By 10 years the center will definitely have its own artist housing. Like we will have our own building. I'm thinking of probably six units that will house artists to live and make their art in, and then we'll funnel them back in here so they can do their exhibitions and their programming workshops. We'll have more space. Ten years we should have two buildings with artist housing honestly and everything filtering and into here.
As far as art on the south side, it's going to be everywhere. It's going to be murals. It's going to be sculptures.

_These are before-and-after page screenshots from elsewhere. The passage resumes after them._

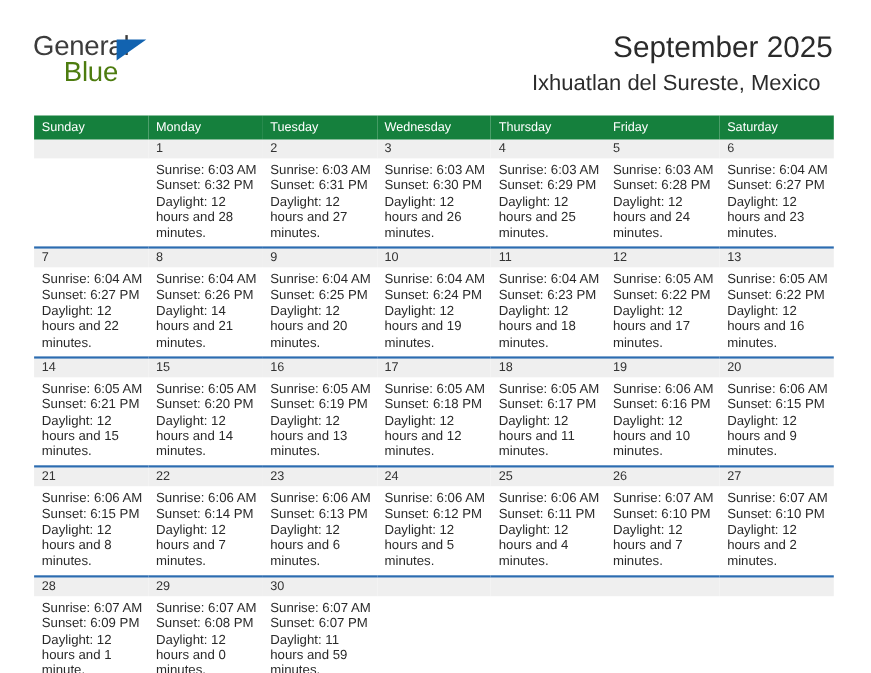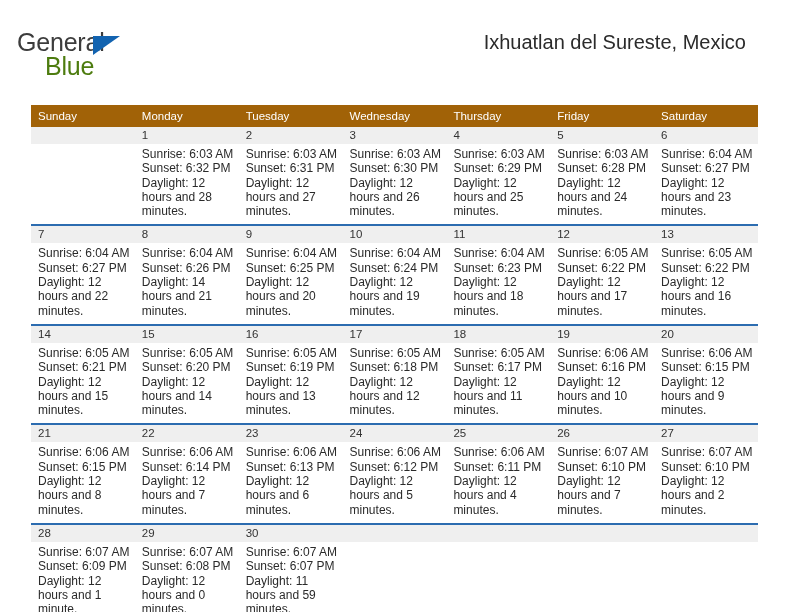--- a/index.html
+++ b/index.html
@@ -16,21 +16,21 @@
   }
   .page {
     position: relative;
     width: 792px;
     height: 612px;
   }
 
   
   .header {
     position: absolute;
-    left: 16px;
+    left: 29px;
     top: 26px;
     right: 35px;
     height: 66px;
   }
   .brand {
     position: absolute;
     left: 0;
     top: 0;
     width: 230px;
     height: 62px;
@@ -89,21 +89,21 @@
   
   .calendar {
     position: absolute;
     left: 31px;
     top: 105px;
     width: 727px;
     border-collapse: collapse;
     table-layout: fixed;
   }
   .calendar th {
-    background: #a16207;
+    background: #15803d;
     color: #ffffff;
     font-size: 11.5px;
     font-weight: normal;
     text-align: left;
     padding: 5px 0 5px 7px;
     height: 12px;
     border: none;
   }
   .calendar td {
     vertical-align: top;
@@ -150,20 +150,21 @@
 
   <div class="header">
 
     <div class="brand">
       <span class="brand-general">General</span>
       <span class="brand-triangle"></span>
       <span class="brand-blue">Blue</span>
     </div>
 
     <div class="title-block">
+      <h1 class="cal-title">September 2025</h1>
       <h2 class="cal-subtitle">Ixhuatlan del Sureste, Mexico</h2>
     </div>
 
   </div>
 
   <table class="calendar">
     <thead>
       <tr>
         <th>Sunday</th>
         <th>Monday</th>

I'm talking about metal sculptures, bronze sculptures...We're planning on putting a wooden sculpture out here from a tree bark. You're going to see all types of art. You're going to see stuff hanging off people's gates. You're going to see some of our biggest figures on corners as statues and so on. The schools are going to be covered with murals inside and out.
There's going to be public art. There's going to be art back in schools, probably full time.There's going to be retail spaces where you're going to see local makers and local brands popping. We're going to have more professional artists, more artists that know what a W-9 is. It's going to look real pretty. It's going to be bright. It's going to feel good. It's going to be good.
Throughout this you've spoken on facing certain hurdles or obstacles. When you face that adversity, what keeps you going?
It just ain't no damn way I'm going to stop. I started 2015, I've been doing this thing by myself since then and made it through a pandemic. And I mean, we made it through a pandemic without opening our doors, but we were able to renovate, we came out of the pandemic better than we went into the pandemic. And just what I know we've been able to do in this time so far. The things that people have said to me, people have gotten emotional with me as well talking about how much they love this space. The other nonprofits that we work with and the programming that we bring in here. The mothers that we touch, the kids that we touch, the elders that we touch. I say we work with people from ages 5 to 105 just because that's how universal art is. It's for everybody. Just the fact that I was a kid and didn't have something like the center here. It's imperative now that we're here, there's no way that we cannot be here.
What do you love most about DC? And it could be Southeast specific.
It is definitely Southeast. T Cloud from Mystics, I was on her live and she kept on saying she loves being an underdog. She loves the fact that people count her out. And I think that's a part of it. I love soufside, that's why I created the brand Soufside Creative. Our tagline is, we are a different kind of creative. I think that's why people feel the way they feel about us. That's why they have the fear, because we're just so different, we're unknown. And when you go anywhere, any soufside, it could be soufside Detroit, soufside Chicago, any soufside, you going to know you in soufside and you got people repping it.
I have immense pride about being from soufside. I know how special it is over here. We got the best views of the city. I mean you can't see the rest of DC the way you can see it from coming over here. And it's a reason why there's a bridge that separates us. It's a reason why you gotta crawl some waters to get to us. It's also the reason why we were the last spot to be gentrified. We just super special. So my favorite part about DC is definitely soufside.